Can you open _any_ PDF files? 
What happens when you just launch Adobe Reader 8.0 (I assume you have Reader installed and not some other Adobe product.)
Can you open these PDFs without a problem in Mac OS?

The PDF file format is universal, and it shouldn't matter what operating system or hardware you open these files on.
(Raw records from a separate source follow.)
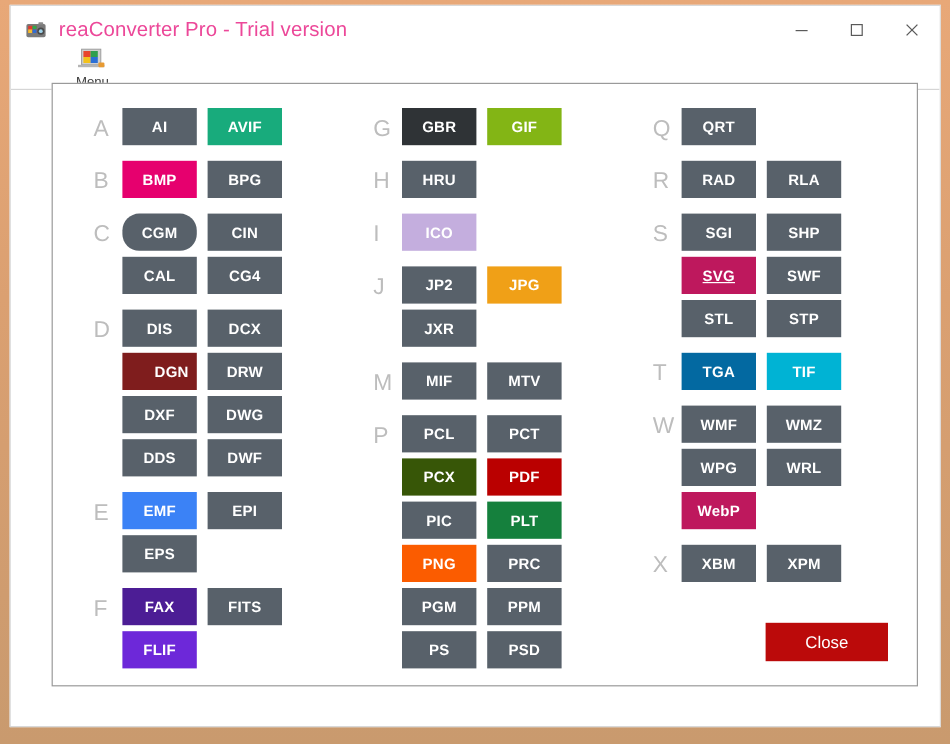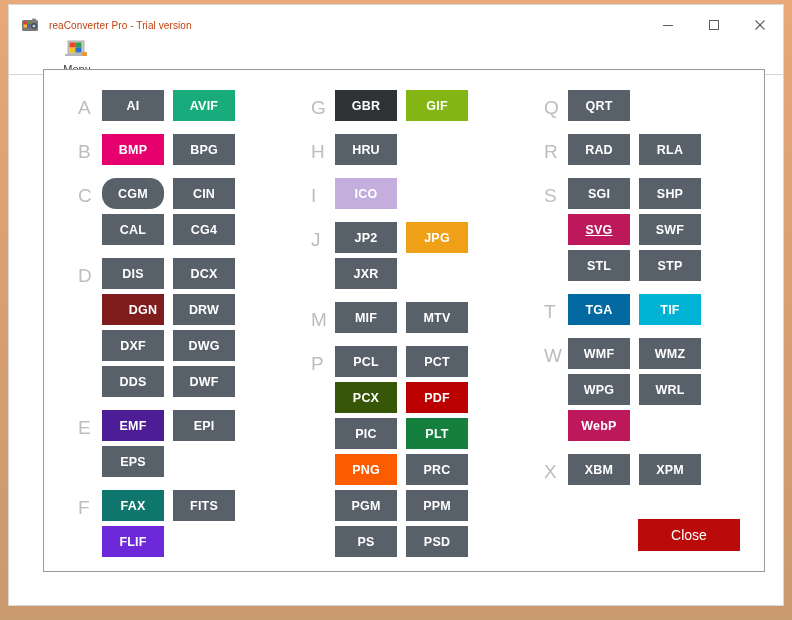"reaConverter Pro - Trial version" #titlebar-title { color: #c2410c -> #ec4899; font-size: 10px -> 17px }
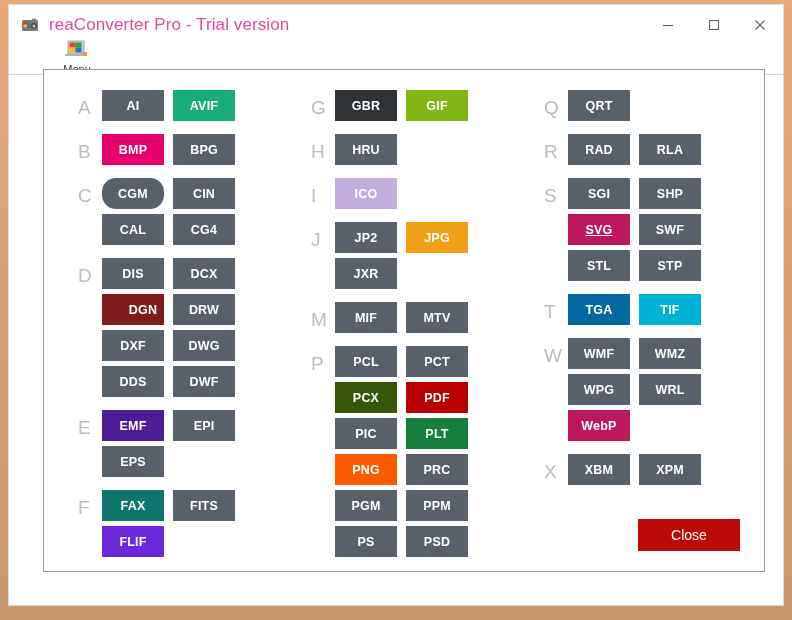"EMF" div.fmt-btn { background: #4c1d95 -> #3b82f6 }
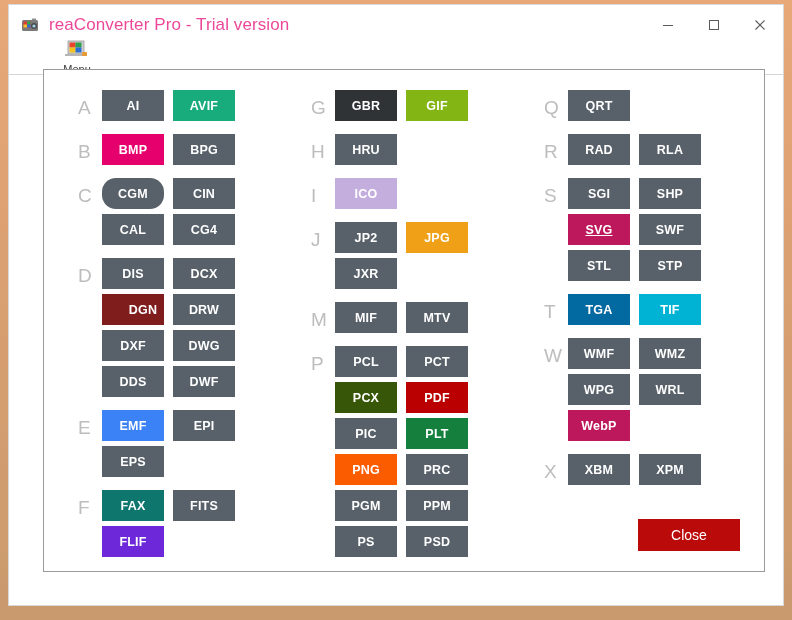"FAX" div.fmt-btn { background: #0f766e -> #4c1d95 }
Since this _is_ Windows, there's always the possibility of a corrupt Adobe installation, a Windows system problem, spyware, etc. Unless dannyn has some particular experience with Parallels, Macs, and PDFs not all playing well together, I doubt that's the problem.


----------



## dannyn (Nov 9, 2007)

no i dont..
i guess it was just a side comment.. Parallels has just made me very very frustrated so i couldn't resist..
parallels is not your problem..at least with this issue...
but like double helix said.. can you open any pdfs... or is it just those that you cant open.


----------



## Farmgirl22 (Jun 12, 2006)

I think I might have made a bit of a breakthrough on my problem--hopefully it's enough for you guys to help me out.

When I download PDF's to my desktop (that way they don't use the built-in browser reader by default) and I open them they automatically open with version 8.1.2 or whatever the brand spanking new one is....HOWEVER.....when I right click on the file and go to "open with", I get TWO options of Adobe--the version 8.0 (which has a funky icon next to it), and the version 8.1.2 (which has the red Adobe symbol next to it). The 8.0 version gives me the same error message I was getting earlier, while the other one opens the file without a hitch.

I've went to Add/remove programs, and there is only one version of Adobe there--same goes for searching through the explorer. If I can't find the older version of Adobe, how can I get rid of it? And why didn't that version get erased when Adobe was installing, since it said as part of the installation "removing older versions"....????

So anyway, for some reason my Pampered Partner program is trying to use the older version instead of the newer one, and I'm definitely going to have to get rid of that older version. I'm thinking--full removal and reinstall of Adobe, will that work?


----------



## DoubleHelix (Dec 10, 2004)

You could try removing and reinstalling Adobe Reader. Adobe actually has pretty thorough support information for their products on their website. You could look around there for clean install instructions or something similar. 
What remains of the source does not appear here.